The office warned citizens against visiting the formerly occupied lands without obtaining permission.
Armenia has refused to provide maps for around 100,000 mines planted during around 30 years of occupation of Azerbaijani lands.
Meanwhile, Azerbaijan’s Agency for Mine Action has executed 1,800 operational and emergency field visits as response action to 2,300 calls from September 27, 2020, the Cabinet of Ministers has said in its report for the past year.

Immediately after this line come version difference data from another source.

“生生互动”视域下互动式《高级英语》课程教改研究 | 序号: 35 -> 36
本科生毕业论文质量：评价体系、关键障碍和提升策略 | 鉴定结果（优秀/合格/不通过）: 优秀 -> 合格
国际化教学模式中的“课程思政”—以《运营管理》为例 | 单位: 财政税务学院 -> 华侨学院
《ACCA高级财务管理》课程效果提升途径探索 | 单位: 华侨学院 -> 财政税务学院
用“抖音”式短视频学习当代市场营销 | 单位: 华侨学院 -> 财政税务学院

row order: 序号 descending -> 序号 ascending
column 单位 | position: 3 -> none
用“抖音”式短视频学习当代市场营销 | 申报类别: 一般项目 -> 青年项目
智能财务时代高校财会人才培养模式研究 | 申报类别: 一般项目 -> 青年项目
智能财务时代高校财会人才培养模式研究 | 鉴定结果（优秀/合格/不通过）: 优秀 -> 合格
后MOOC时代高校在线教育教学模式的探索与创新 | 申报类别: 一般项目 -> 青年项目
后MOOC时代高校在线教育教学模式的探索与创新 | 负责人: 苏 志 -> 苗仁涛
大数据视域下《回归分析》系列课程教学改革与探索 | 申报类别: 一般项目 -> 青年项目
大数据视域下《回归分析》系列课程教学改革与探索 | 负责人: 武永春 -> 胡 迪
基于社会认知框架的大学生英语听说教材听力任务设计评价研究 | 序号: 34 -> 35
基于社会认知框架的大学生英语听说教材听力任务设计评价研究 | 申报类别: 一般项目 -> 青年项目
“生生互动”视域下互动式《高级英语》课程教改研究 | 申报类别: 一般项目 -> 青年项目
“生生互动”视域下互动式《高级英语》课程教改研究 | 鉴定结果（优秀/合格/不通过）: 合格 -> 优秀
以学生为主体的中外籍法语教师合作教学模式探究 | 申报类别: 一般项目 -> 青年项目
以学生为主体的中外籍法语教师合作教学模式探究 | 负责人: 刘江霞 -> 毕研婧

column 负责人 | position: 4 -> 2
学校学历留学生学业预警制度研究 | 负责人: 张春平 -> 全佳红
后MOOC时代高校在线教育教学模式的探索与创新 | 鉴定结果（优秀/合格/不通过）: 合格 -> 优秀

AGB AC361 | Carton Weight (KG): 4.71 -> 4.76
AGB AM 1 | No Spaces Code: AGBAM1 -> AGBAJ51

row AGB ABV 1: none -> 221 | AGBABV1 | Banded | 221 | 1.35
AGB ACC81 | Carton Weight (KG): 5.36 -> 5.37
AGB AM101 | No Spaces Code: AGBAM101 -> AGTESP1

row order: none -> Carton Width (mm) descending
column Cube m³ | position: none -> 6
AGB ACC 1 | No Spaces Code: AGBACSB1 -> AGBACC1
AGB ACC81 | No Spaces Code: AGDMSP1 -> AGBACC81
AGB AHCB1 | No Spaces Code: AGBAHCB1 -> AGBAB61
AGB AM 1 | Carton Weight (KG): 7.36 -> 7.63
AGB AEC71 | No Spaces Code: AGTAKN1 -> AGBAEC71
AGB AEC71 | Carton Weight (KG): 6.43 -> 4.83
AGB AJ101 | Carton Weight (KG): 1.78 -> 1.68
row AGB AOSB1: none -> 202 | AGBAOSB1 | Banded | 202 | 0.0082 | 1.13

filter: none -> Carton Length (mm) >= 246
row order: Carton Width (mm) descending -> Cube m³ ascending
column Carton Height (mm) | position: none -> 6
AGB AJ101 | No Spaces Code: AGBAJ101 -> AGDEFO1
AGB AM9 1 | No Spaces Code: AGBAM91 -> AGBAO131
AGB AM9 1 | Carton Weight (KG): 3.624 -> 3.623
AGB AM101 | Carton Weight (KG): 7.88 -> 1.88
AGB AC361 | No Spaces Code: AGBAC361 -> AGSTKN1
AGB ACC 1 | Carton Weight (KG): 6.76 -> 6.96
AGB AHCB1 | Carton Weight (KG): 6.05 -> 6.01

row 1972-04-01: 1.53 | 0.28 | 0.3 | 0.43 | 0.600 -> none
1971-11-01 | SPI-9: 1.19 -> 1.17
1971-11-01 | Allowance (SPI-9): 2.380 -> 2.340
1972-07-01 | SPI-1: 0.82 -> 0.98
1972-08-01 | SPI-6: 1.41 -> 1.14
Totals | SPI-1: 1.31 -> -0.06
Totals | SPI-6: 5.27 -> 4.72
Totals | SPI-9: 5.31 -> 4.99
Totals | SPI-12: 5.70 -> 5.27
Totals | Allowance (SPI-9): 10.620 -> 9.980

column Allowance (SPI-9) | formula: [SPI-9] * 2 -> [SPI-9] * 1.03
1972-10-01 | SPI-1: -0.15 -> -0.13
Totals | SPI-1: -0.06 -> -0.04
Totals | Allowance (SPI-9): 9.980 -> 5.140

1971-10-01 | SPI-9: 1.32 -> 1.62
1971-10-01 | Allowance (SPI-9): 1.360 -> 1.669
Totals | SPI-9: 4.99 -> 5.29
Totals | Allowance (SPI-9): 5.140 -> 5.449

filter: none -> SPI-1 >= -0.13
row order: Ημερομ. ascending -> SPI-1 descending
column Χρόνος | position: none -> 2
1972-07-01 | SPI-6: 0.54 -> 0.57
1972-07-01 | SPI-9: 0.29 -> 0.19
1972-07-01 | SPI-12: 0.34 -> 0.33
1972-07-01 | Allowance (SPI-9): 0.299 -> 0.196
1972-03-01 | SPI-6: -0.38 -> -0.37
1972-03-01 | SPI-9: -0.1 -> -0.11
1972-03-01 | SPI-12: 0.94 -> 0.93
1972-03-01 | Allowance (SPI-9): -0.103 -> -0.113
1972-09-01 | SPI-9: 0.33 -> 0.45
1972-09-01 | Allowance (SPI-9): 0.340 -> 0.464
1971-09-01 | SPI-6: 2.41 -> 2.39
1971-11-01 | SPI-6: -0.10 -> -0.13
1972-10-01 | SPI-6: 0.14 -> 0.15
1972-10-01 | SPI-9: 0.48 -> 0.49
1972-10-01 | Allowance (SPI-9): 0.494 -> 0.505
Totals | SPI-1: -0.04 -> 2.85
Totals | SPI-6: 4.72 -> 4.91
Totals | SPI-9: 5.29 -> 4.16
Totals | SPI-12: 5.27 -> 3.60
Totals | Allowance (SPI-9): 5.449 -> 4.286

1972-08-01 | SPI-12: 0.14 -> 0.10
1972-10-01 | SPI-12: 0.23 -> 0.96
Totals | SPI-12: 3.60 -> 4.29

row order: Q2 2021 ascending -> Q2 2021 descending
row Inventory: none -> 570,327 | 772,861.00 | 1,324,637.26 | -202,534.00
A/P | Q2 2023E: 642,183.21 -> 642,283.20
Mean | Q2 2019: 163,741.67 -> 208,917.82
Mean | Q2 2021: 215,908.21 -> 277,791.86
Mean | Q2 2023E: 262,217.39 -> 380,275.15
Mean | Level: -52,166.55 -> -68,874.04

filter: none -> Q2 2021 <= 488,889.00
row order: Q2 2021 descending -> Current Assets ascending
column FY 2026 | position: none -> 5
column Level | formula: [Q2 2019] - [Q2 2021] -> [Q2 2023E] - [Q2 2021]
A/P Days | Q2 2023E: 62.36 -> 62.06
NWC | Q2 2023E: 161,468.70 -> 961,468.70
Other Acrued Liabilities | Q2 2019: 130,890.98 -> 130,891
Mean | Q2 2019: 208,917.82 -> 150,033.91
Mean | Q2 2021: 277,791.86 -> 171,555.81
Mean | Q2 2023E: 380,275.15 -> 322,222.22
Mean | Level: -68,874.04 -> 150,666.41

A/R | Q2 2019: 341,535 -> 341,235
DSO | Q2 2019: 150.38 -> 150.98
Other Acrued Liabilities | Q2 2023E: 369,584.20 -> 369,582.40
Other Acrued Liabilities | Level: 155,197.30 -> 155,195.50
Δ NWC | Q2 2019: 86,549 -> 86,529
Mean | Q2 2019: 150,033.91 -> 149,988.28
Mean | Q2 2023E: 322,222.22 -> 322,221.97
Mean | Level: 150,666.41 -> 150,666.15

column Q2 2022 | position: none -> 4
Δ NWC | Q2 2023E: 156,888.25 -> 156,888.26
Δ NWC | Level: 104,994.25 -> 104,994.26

As a result of the inspections, 1,600 unexploded munitions, 4,500 pieces of anti-infantry mines, 1,400 pieces of anti-tank mines, 1,900 pieces of anti-tank mine explosive fuses, 77 pieces of detonators, 1,400 pieces of 9N235 type bombs, 21,000 patrons of various calibers, 2 gas-grenades, 6 kg grams of black gunpowder, 275 kg of plastic explosives, 150 kg of ammonium-nitrate explosives, 17 meteorological radio direction detectors for military purposes, 7 drones (neutralized), 2 schemes for missiles and 1,900 unexploded missile parts have been found, the report said.
Some experts believe that Armenia has spent $350 million to mine lands in and around Azerbaijan's Nagorno-Karabakh region that were liberated from occupation in the 44-day war.
Azerbaijani President Ilham Aliyev on February 26 described Armenia’s failure to provide the maps of mined areas in liberated lands as the main difficulty for Azerbaijani IPDs to return to their homes. He said that this can also be considered to be a war crime as several servicemen and civilians were killed in mine blasts on liberated territories after the war.